Results The mean age of onset was younger in the Cuban (53.0 years, 95% CI 50.4 to 55.6) and Uruguayan (58.2 years, 95% CI 56.5 to 60.0) populations compared with the Irish population (61.6 years, 95% CI 60.9 to 62.4). No differences in survival between populations were observed. 1.7 % (95% CI 0.6 to 4.1) of Cubans with ALS carried the C9orf72 repeat expansion compared with 9.9% (95% CI 7.8 to 12.0) of Irish patients with ALS (p=0.004). Other known variants identified in the Cuban population included ANG (one patient), CHCHD10 (one patient) and DCTN1 (three patients).

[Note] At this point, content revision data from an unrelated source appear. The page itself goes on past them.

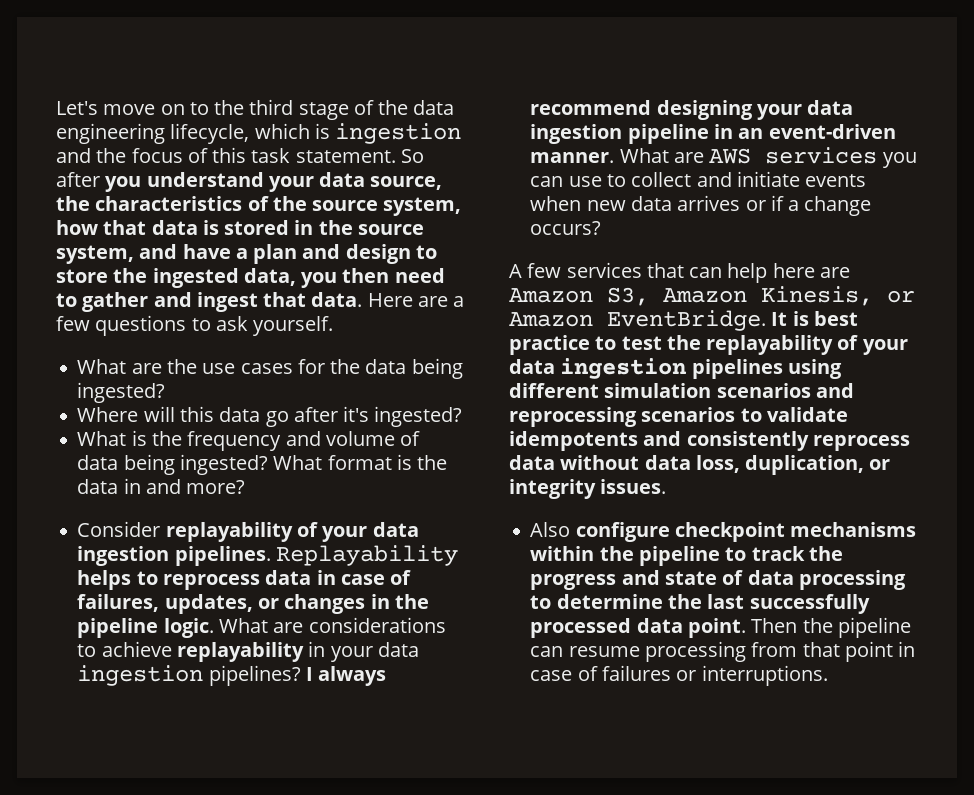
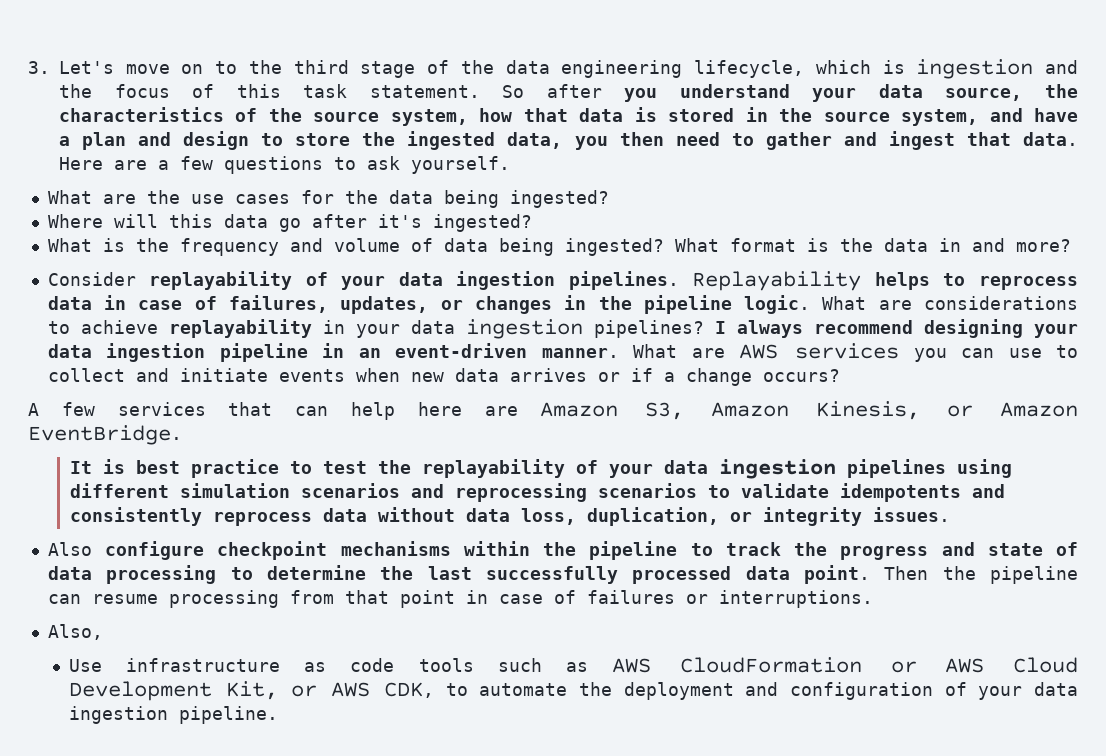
- Let's move on to the third stage of the data engineering lifecycle, which is ingestion and the focus of this task statement.
+ 3. Let's move on to the third stage of the data engineering lifecycle, which is ingestion and the focus of this task statement.
- A few services that can help here are Amazon S3, Amazon Kinesis, or Amazon EventBridge. It is best practice to test the replayability of your data ingestion pipelines using different simulation scenarios and reprocessing scenarios to validate idempotents and consistently reprocess data without data loss, duplication, or integrity issues.
+ A few services that can help here are Amazon S3, Amazon Kinesis, or Amazon EventBridge.
+ It is best practice to test the replayability of your data ingestion pipelines using different simulation scenarios and reprocessing scenarios to validate idempotents and consistently reprocess data without data loss, duplication, or integrity issues.
+ Also,
+ Use infrastructure as code tools such as AWS CloudFormation or AWS Cloud Development Kit, or AWS CDK, to automate the deployment and configuration of your data ingestion pipeline.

Conclusions and relevance This study is the first to describe the clinical characteristics of ALS in Cuban and Uruguayan populations and report differences between the Cuban and Irish genetic signature in terms of known ALS-associated genetic variants. These novel clinical and genetic data add to our understanding of ALS across different and understudied populations.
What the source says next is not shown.